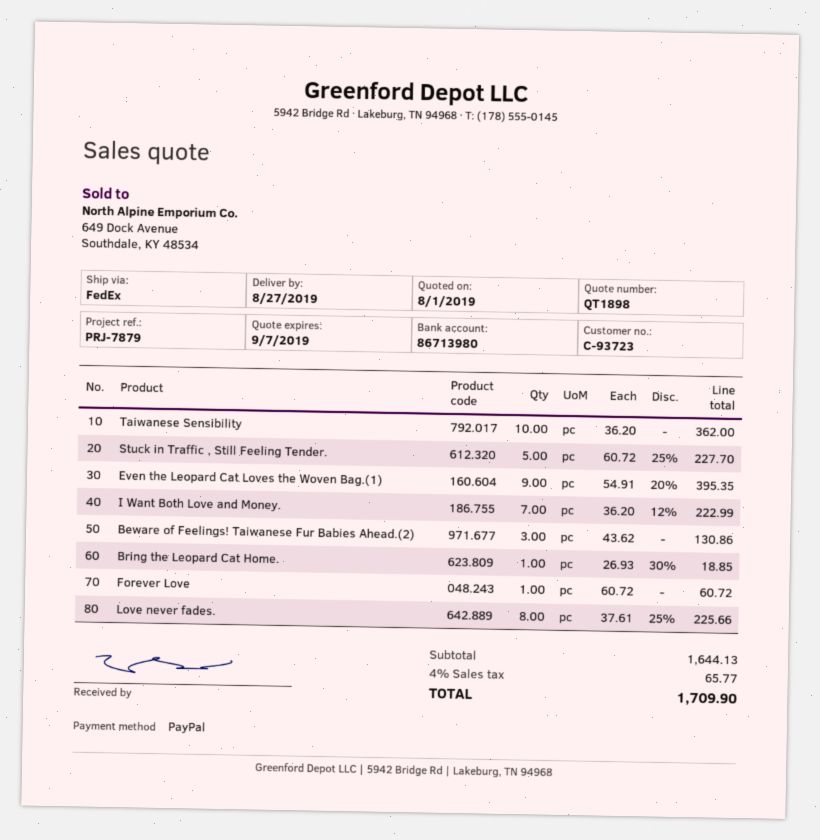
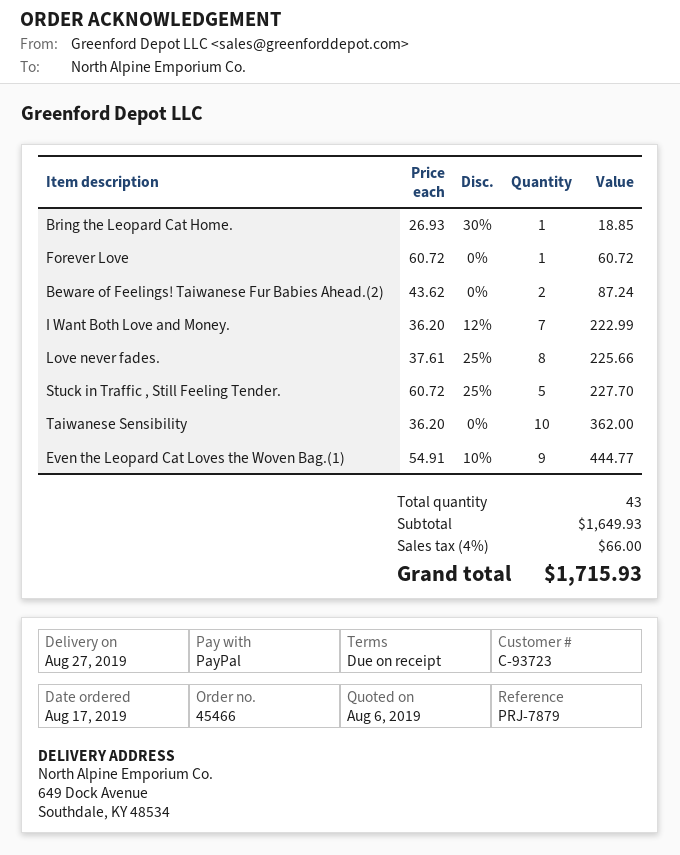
quote date: 2019-08-01 -> 2019-08-06
Even the Leopard Cat Loves the Woven Bag.(1): 9 x 54.91 - 20% = 395.35 -> 9 x 54.91 - 10% = 444.77
Beware of Feelings! Taiwanese Fur Babies Ahead.(2): 3 x 43.62 = 130.86 -> 2 x 43.62 = 87.24
subtotal: 1644.13 -> 1649.93
tax: 4% = 65.77 -> 4% = 66.00
total: 1709.90 -> 1715.93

---

• _EXERCISE BRIEF_: Repeat the whole listing above word for word. Leave out the pictures.

• _EXPECTED ANSWER_:
quote date: 2019-08-01 -> 2019-08-06
Even the Leopard Cat Loves the Woven Bag.(1): 9 x 54.91 - 20% = 395.35 -> 9 x 54.91 - 10% = 444.77
Beware of Feelings! Taiwanese Fur Babies Ahead.(2): 3 x 43.62 = 130.86 -> 2 x 43.62 = 87.24
subtotal: 1644.13 -> 1649.93
tax: 4% = 65.77 -> 4% = 66.00
total: 1709.90 -> 1715.93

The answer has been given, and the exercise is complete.